Treasury Secretary Janet Yellen met with banking regulators on Friday to discuss the sudden developments, according to the Treasury Department, and said the federal government was well-equipped to handle the situation.

"Secretary Yellen expressed full confidence in banking regulators to take appropriate actions in response and noted that the banking system remains resilient and regulators have effective tools to address this type of event," the department said in a readout of the meeting.

Yellen met with top officials from the Federal Reserve, the Federal Deposit Insurance Corporation and the Office of the Comptroller of the Currency.

Earlier in the day, before the collapse of Silicon Valley Bank was announced, Yellen told House lawmakers during a budget hearing that "there are recent developments that concern a few banks that I’m monitoring very carefully. And when banks experience financial loss, it is and should be a matter of concern."

Janet Yellen testifies during a House Ways and Means Committee hearing in Washington, D.C. (Drew Angerer / Getty Images)
Janet Yellen testifies during a House Ways and Means Committee hearing in Washington, D.C. (Drew Angerer / Getty Images)

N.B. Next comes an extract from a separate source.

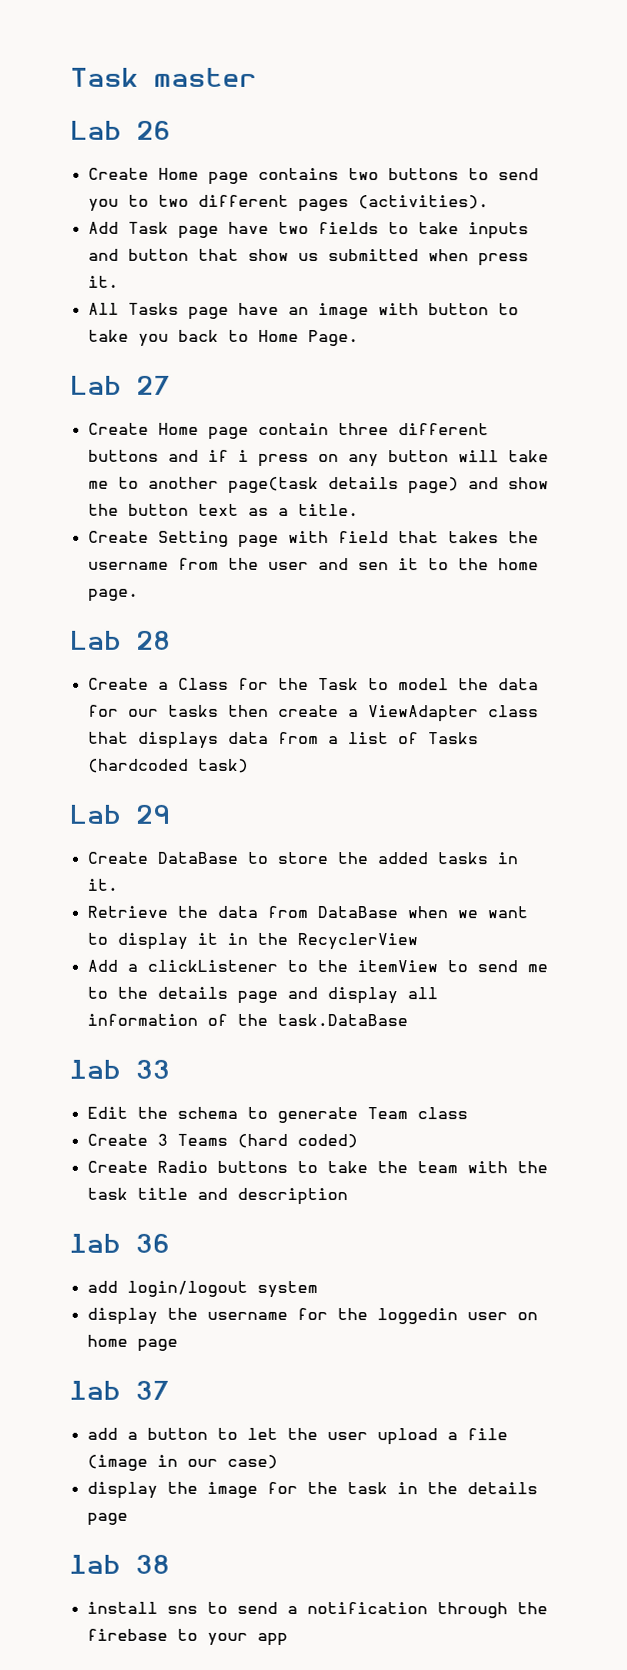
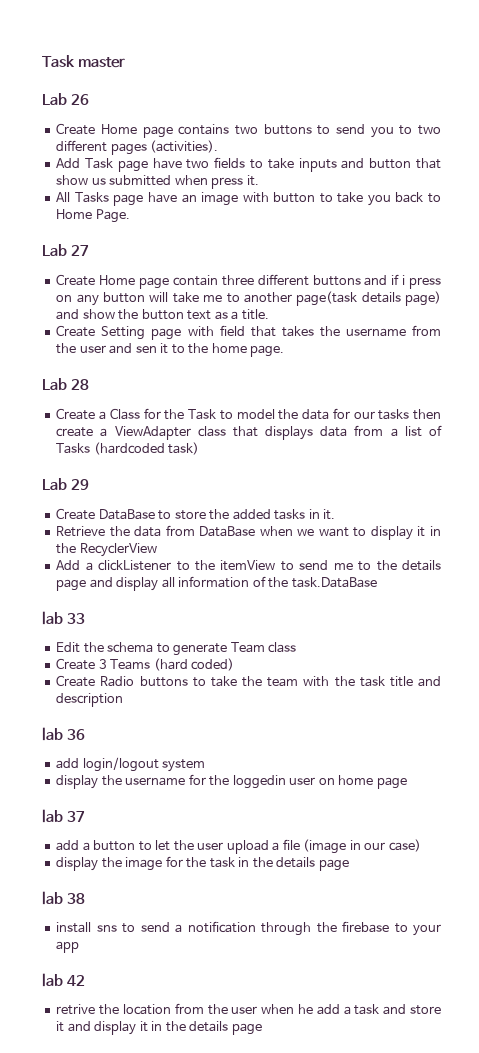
+ lab 42
+ retrive the location from the user when he add a task and store it and display it in the details page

During Friday's White House briefing, one of President Joe Biden's top economic advisers contrasted Silicon Valley Bank's closure with the financial crisis of 2008.

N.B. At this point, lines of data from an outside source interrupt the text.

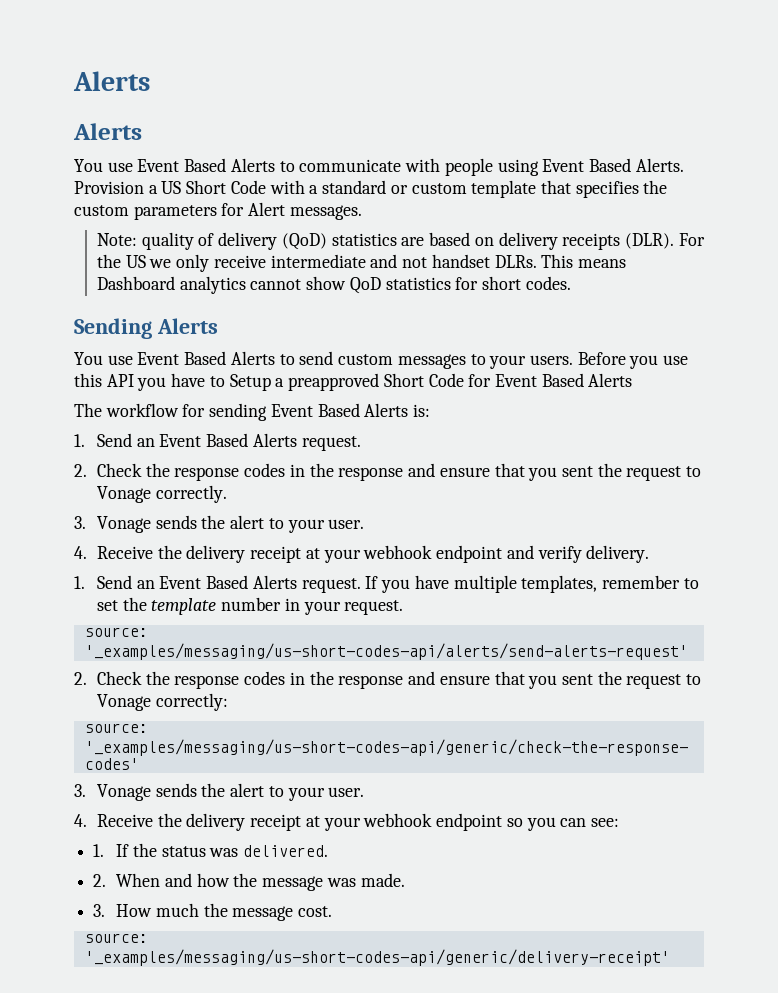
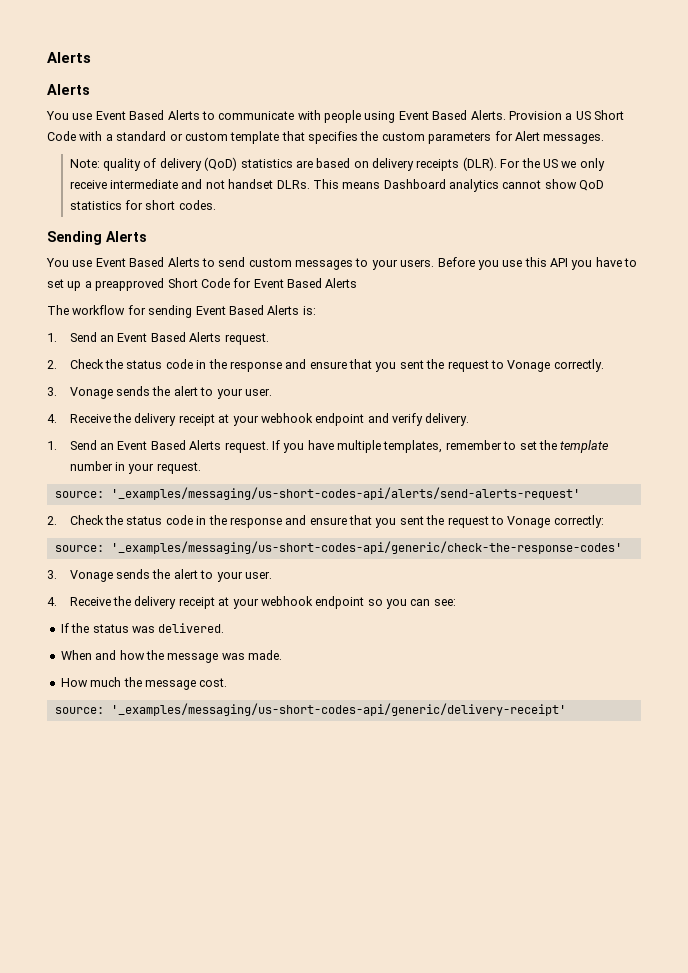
- Before you use this API you have to Setup a preapproved Short Code for Event Based Alerts
+ Before you use this API you have to set up a preapproved Short Code for Event Based Alerts
- 2. Check the response codes in the response and ensure that you sent the request to Vonage correctly.
+ 2. Check the status code in the response and ensure that you sent the request to Vonage correctly.
- 2. Check the response codes in the response and ensure that you sent the request to Vonage correctly:
+ 2. Check the status code in the response and ensure that you sent the request to Vonage correctly:
- 1. If the status was delivered.
+ If the status was delivered.
- 2. When and how the message was made.
+ When and how the message was made.
- 3. How much the message cost.
+ How much the message cost.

“Our banking system is in a fundamentally different place than it was, you know, a decade ago,” Cecilia Rouse, chair of the White House Council of Economic Advisers, told reporters. “The reforms that were put into place back then really provide the kind of resilience that we’d like to see. So we have every faith in our regulators.”

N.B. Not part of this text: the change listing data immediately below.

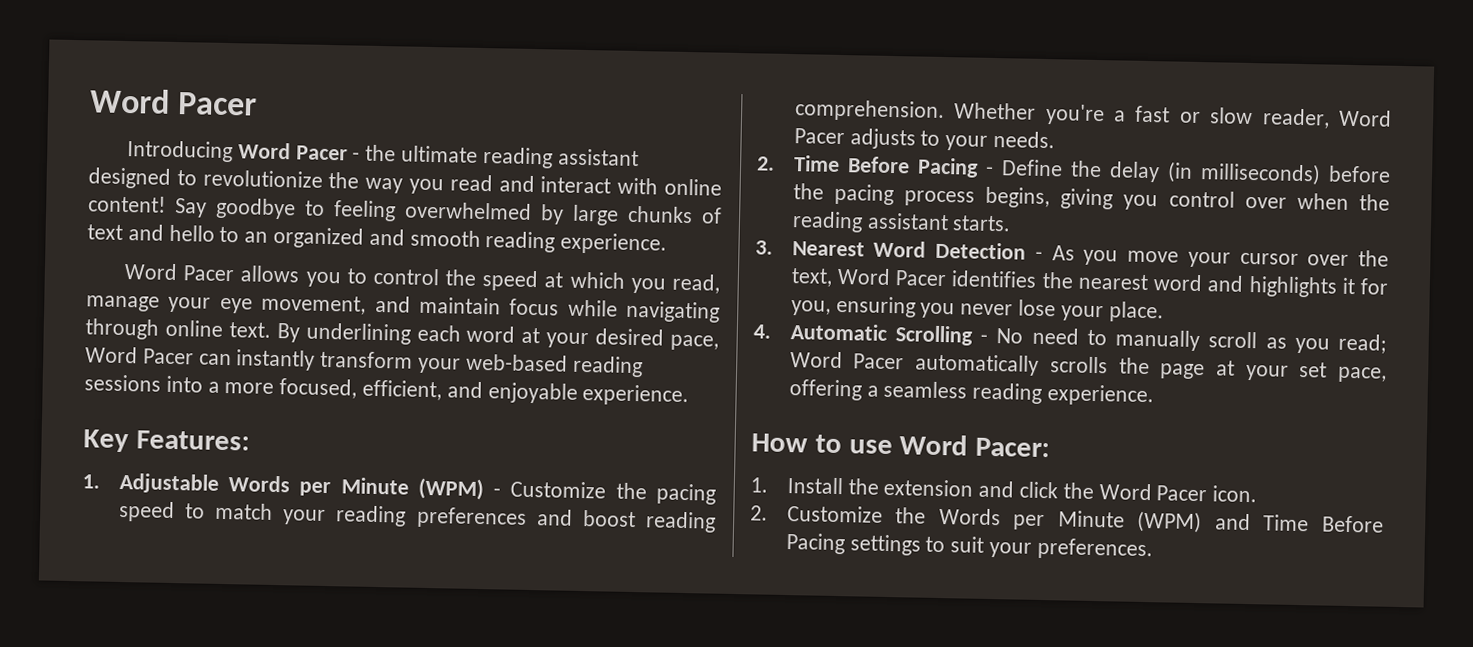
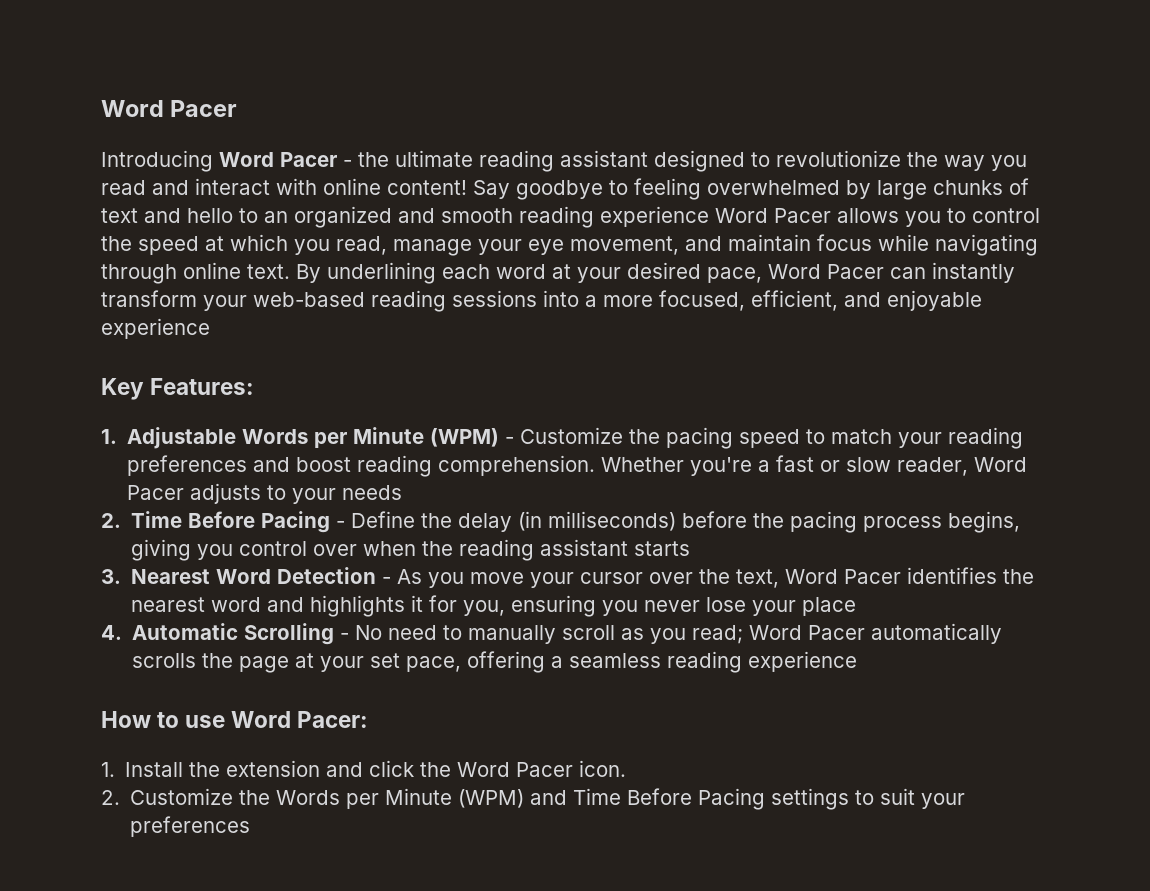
- Say goodbye to feeling overwhelmed by large chunks of text and hello to an organized and smooth reading experience.
- Word Pacer allows you to control the speed at which you read, manage your eye movement, and maintain focus while navigating through online text.
+ Say goodbye to feeling overwhelmed by large chunks of text and hello to an organized and smooth reading experience Word Pacer allows you to control the speed at which you read, manage your eye movement, and maintain focus while navigating through online text.
- By underlining each word at your desired pace, Word Pacer can instantly transform your web-based reading sessions into a more focused, efficient, and enjoyable experience.
+ By underlining each word at your desired pace, Word Pacer can instantly transform your web-based reading sessions into a more focused, efficient, and enjoyable experience
- Whether you're a fast or slow reader, Word Pacer adjusts to your needs.
+ Whether you're a fast or slow reader, Word Pacer adjusts to your needs
- 2. Time Before Pacing - Define the delay (in milliseconds) before the pacing process begins, giving you control over when the reading assistant starts.
+ 2. Time Before Pacing - Define the delay (in milliseconds) before the pacing process begins, giving you control over when the reading assistant starts
- 3. Nearest Word Detection - As you move your cursor over the text, Word Pacer identifies the nearest word and highlights it for you, ensuring you never lose your place.
+ 3. Nearest Word Detection - As you move your cursor over the text, Word Pacer identifies the nearest word and highlights it for you, ensuring you never lose your place
- 4. Automatic Scrolling - No need to manually scroll as you read; Word Pacer automatically scrolls the page at your set pace, offering a seamless reading experience.
+ 4. Automatic Scrolling - No need to manually scroll as you read; Word Pacer automatically scrolls the page at your set pace, offering a seamless reading experience
- 2. Customize the Words per Minute (WPM) and Time Before Pacing settings to suit your preferences.
+ 2. Customize the Words per Minute (WPM) and Time Before Pacing settings to suit your preferences

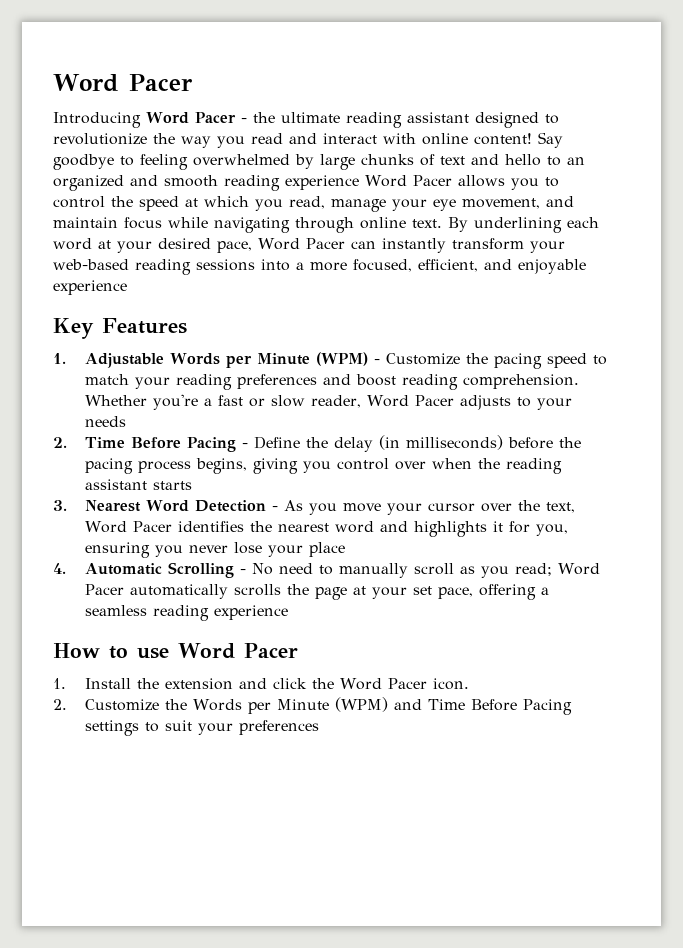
- Key Features:
+ Key Features
- How to use Word Pacer:
+ How to use Word Pacer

When pressed further about potential economic and financial fallout, Rouse said that the reforms implemented after 2008 involved putting in place stress tests for banks and other tools that regulators can use to protect the banking system.

Cecilia Rouse speaks during the daily briefing in the Brady Briefing Room of the White House (Mandel Ngan / AFP via Getty Images)
Cecilia Rouse speaks during the daily briefing in the Brady Briefing Room of the White House (Mandel Ngan / AFP via Getty Images)

The California Department of Financial Protection and Innovation on Friday took over and closed Silicon Valley Bank to protect deposits, naming the FDIC as its receiver. The FDIC has formed a separate entity where all of the bank's insured deposits will be available by Monday morning.

The closure is the biggest bank failure since the 2008 financial crisis and the second-largest on record after Washington Mutual collapsed during that industry-wide meltdown, according to FDIC data.

Democratic Rep. Ro Khanna, whose district includes Silicon Valley, said Friday that he had reached out to the White House and the Treasury Department to discuss the bank's failure.

"I emphasized the importance of doing whatever is legally permissible & appropriate to support the Bank which is central to the startup & tech economy," he said on Twitter.

Rep. Eric Swalwell, a fellow California Democrat, tweeted that he's working with his colleagues from the state on protecting all depositors at Silicon Valley Bank, which at the end of December was the nation's 16th largest.

"We must make sure all deposits exceeding the FDIC $250k limit are honored. Banking is about confidence," he said. "If depositors lose confidence on the safety of their deposits over 250k then we are in trouble."

The shutdown came after a tumultuous morning for the bank, during which trading of its shares was halted after they fell by double-digits before markets opened. That downslide came on the heels of a more than 60% decline Thursday.

Worries over a run at SVB led Wall Street investors to dump other bank stocks. Shares of other prominent West Coast lenders took sharp nosedives Friday, including First Republic Bank, PacWest Bancorp and Western Alliance Bancorporation.